University of Virginia, Charlottesville, VA, United States

Neural signalling of salt intake. The neural integration of mammalian salt-sensing mechanisms has been a source of considerable controversy. The studies proposed here will, for the first time, reveal the central neural circuitry involved in mediating splanchnic salt-sensation. A new splanchnic osmosensory area is studied in awake, unrestrained rats with indwelling gastric and arterial catheters. Multiple assays of plasma vasopressin serve as an index of receptor stimulation following gastric and systemic saline infusions. Systemic plasma osmolality, arterial blood pressure and heart rate are also measured as a control. The hypothesis is tested that splanchnic osmotic signals travel from the thoracic cord to the ventrolateral medulla, and ascend via the catecholaminergic bundles to the median preoptic nucleus, and from there to magnocellular vasopressinergic neurons.
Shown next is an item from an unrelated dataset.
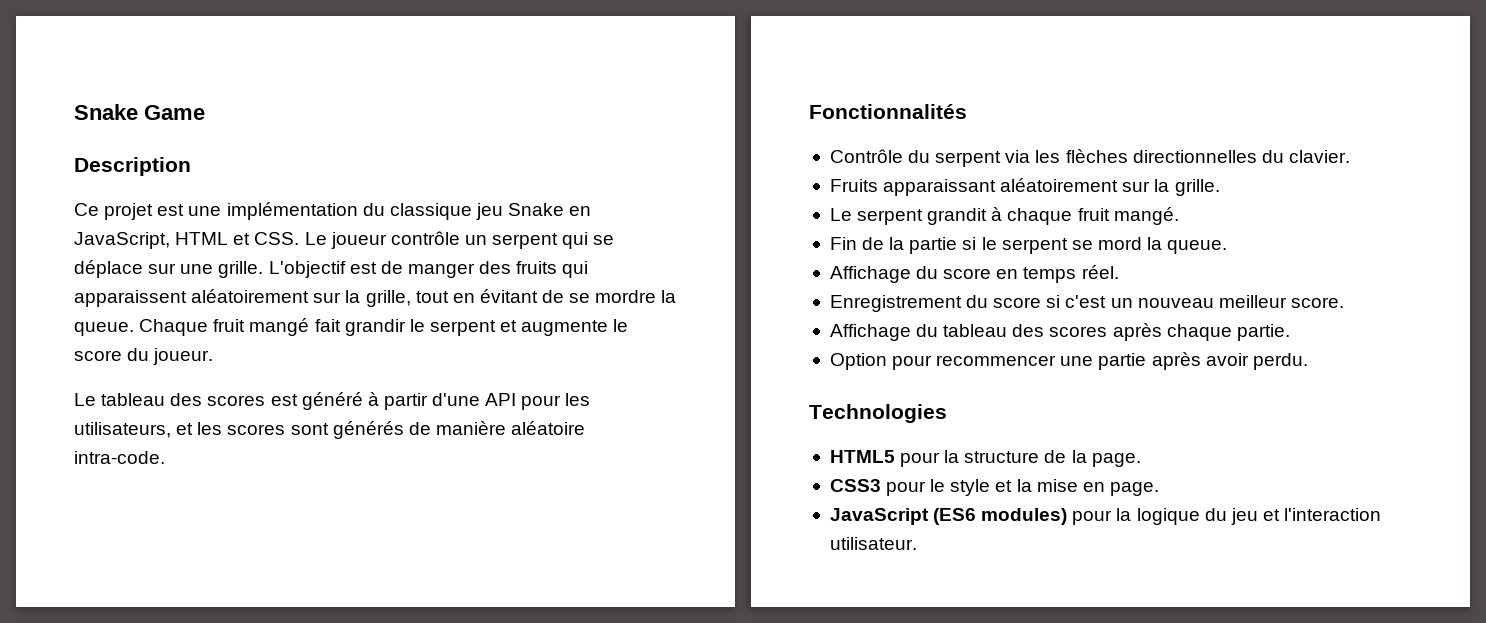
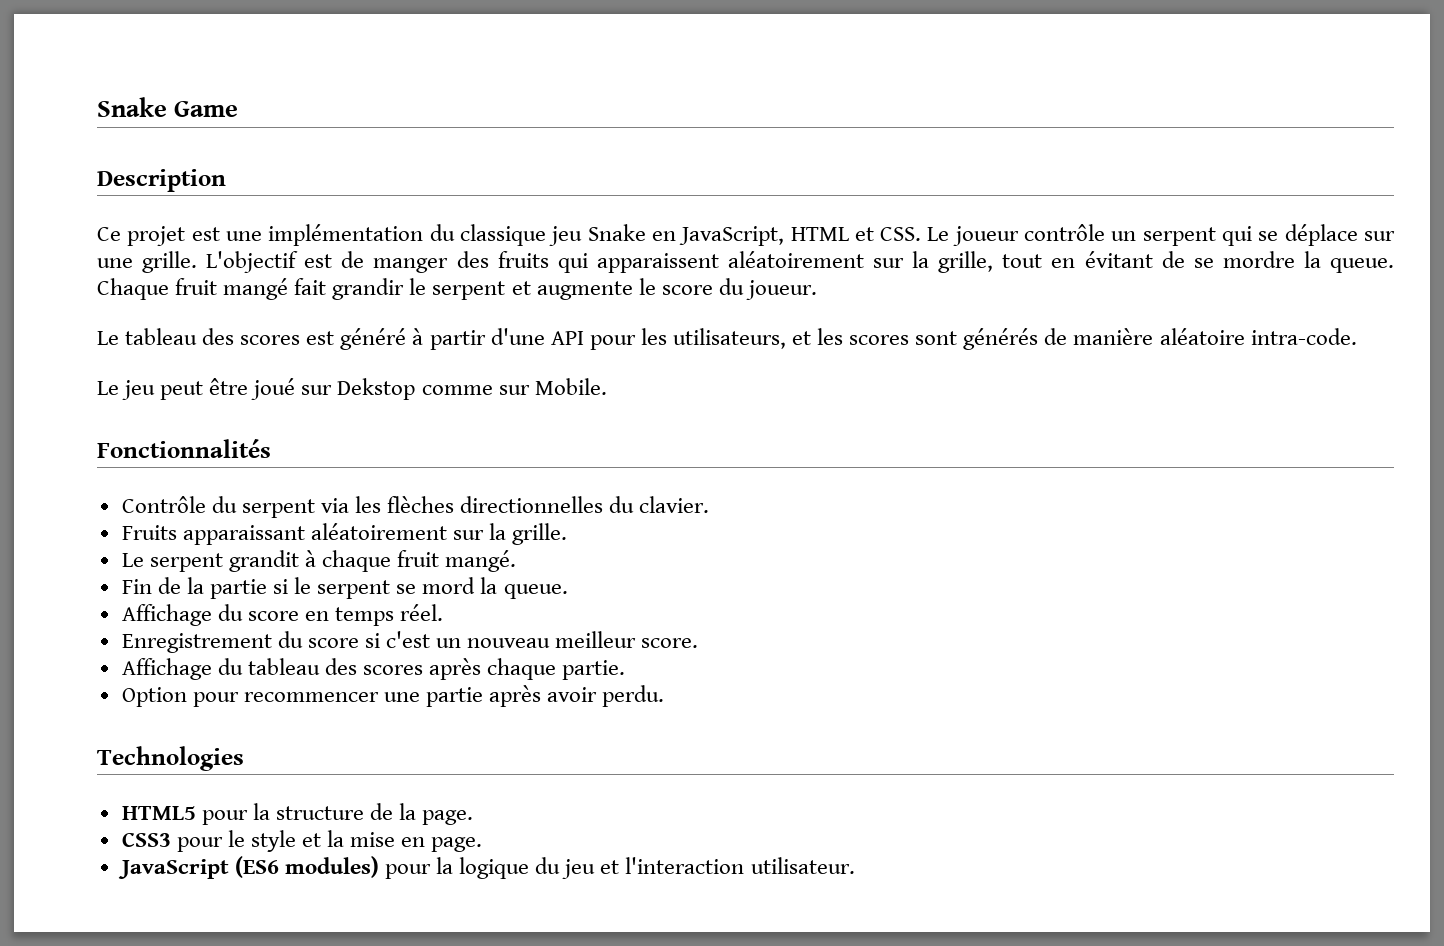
+ Le jeu peut être joué sur Dekstop comme sur Mobile.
Known alternative pathways and cell groups are also tested. Objective 1 is to determine the neural substrate required for splanchnic osmosensation in rats bearing specific electrolytic lesions of the pontine catecholaminergic bundles, sublocus coeruleus, locus coeruleus, caudal periaqueductal gray, lateral parabrachial nuclei, medial dorsal pons, nucleus tractus solitarius, or median preoptic nucleus. Objective 2 is to determine the role of catecholaminergic pathways in rats bearing 6-OH-dopamine lesions of crucial CNS areas uncovered in the above experiments. Objective 3 is to determine the brain nuclei involved in splanchnic osmosensation by microinjections of ibotenic acid into the crucial cell groups. This neurotoxin impairs cell bodies but not axons in passage. Control experiments will include sham lesions; microinjections of 5,7-dihydroxytryptamine to mimick the non-specific effects of 6-OH-dopamine; microinjections of vehicle; and intra-ventricular injections of neurotoxins to control for leakage into CSF. The lesions are verified by histological reconstruction of the lesion site, and the consequences of the lesions on catecholaminergic neurons are determined by immunocytochemistry for dopamine Beta-hydroxylase. The rate of gastrointestinal absorption of radioactive NaCl is measured separately to indicate whether the lesions affect the osmotic stimulus profile at postabsorptive receptor sites. The experimental model developed over the past 3 years provides an unique opportunity for resolving important questions regarding the neural integration of the splanchnic salt-detectors.